The task
The lines below may contain the word "edge". Please count those that do and give the number alone.

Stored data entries
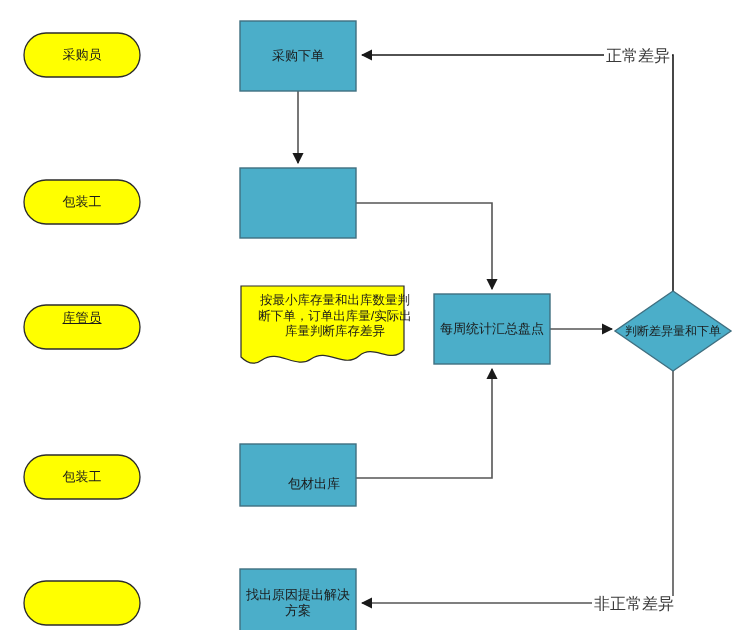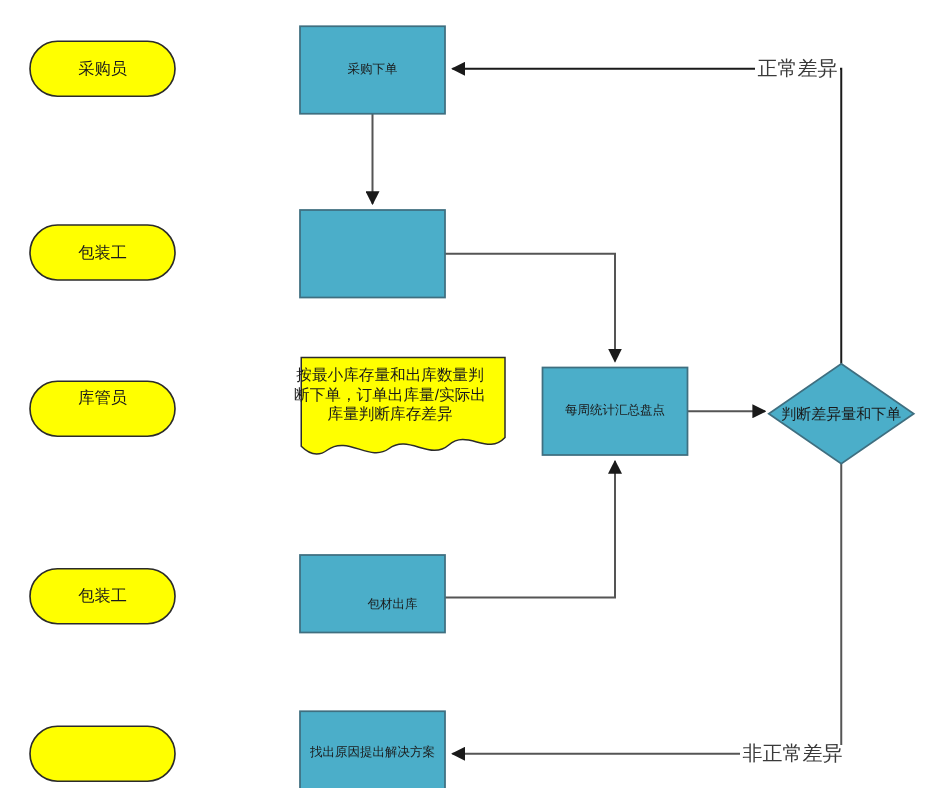--- a/index.html
+++ b/index.html
@@ -39,7 +39,7 @@
     font-size: 13px;
   }
   .process-text {
-    font-size: 10px;
+    font-size: 13px;
   }
   .decision-text {
     font-size: 12px;

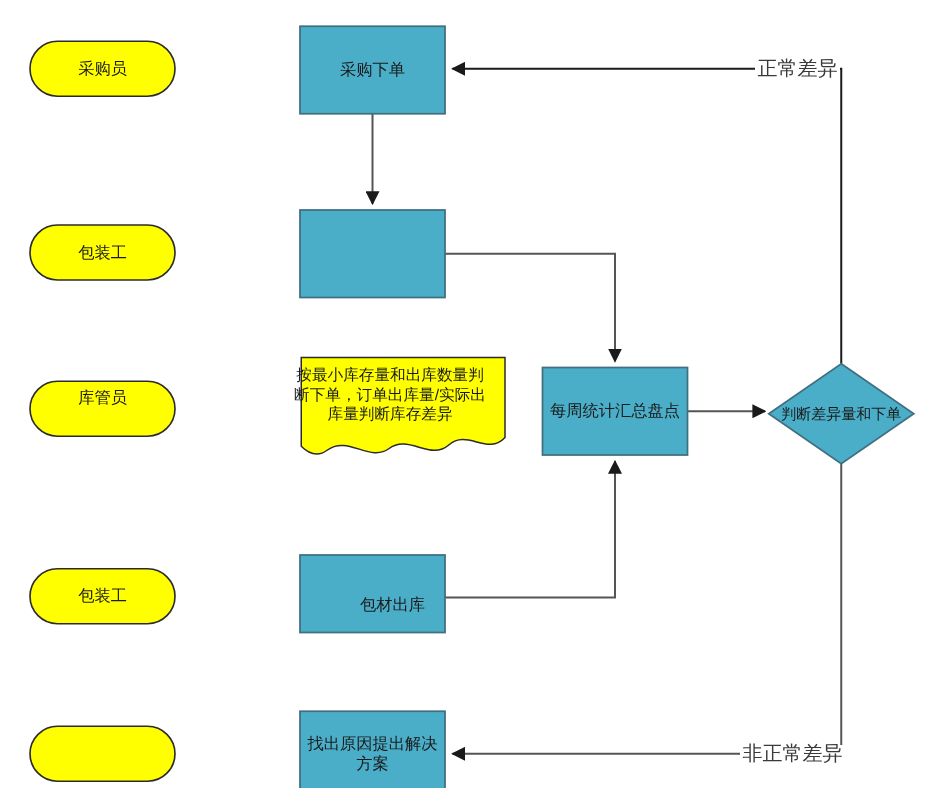--- a/index.html
+++ b/index.html
@@ -120,7 +120,7 @@
 
   <div class="node-text decision-text" style="left:622px; top:283px; width:102px; height:64px;">判断差异量和下单</div>
 
-  <div class="node-text note-text" style="left:234px; top:272px; width:156px; height:66px;">按最小库存量和出库数量判断下单，订单出库量/实际出库量判断库存差异</div>
+  <div class="node-text note-text" style="left:257px; top:272px; width:156px; height:66px;">按最小库存量和出库数量判断下单，订单出库量/实际出库量判断库存差异</div>
 
   <div class="edge-label" style="left:604px; top:32px;">正常差异</div>
   <div class="edge-label" style="left:592px; top:580px;">非正常差异</div>

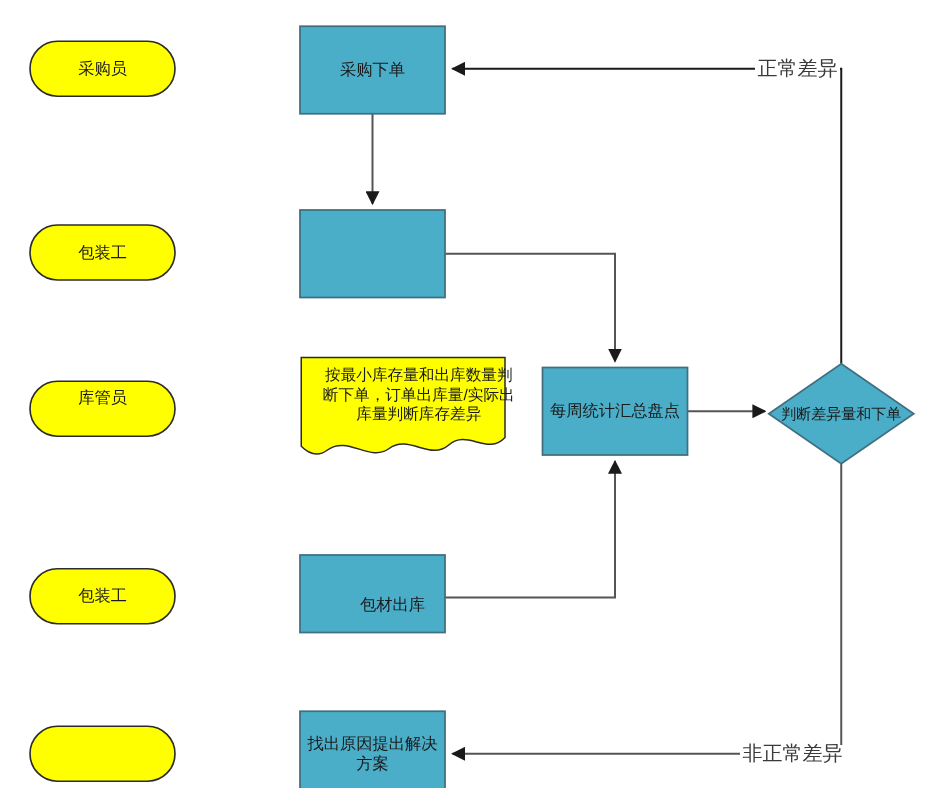--- a/index.html
+++ b/index.html
@@ -110,7 +110,7 @@
 
   <div class="node-text lane-label-text" style="left:24px; top:17px; width:116px; height:44px;">采购员</div>
   <div class="node-text lane-label-text" style="left:24px; top:164px; width:116px; height:44px;">包装工</div>
-  <div class="node-text lane-label-text" style="left:24px; top:289px; width:116px; height:26px;">库管员</div>
+  <div class="node-text lane-label-text" style="left:24px; top:289px; width:116px; height:26px;text-decoration:underline;">库管员</div>
   <div class="node-text lane-label-text" style="left:24px; top:439px; width:116px; height:44px;">包装工</div>
 
   <div class="node-text process-text" style="left:240px; top:5px; width:116px; height:70px;">采购下单</div>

Solved exercise
2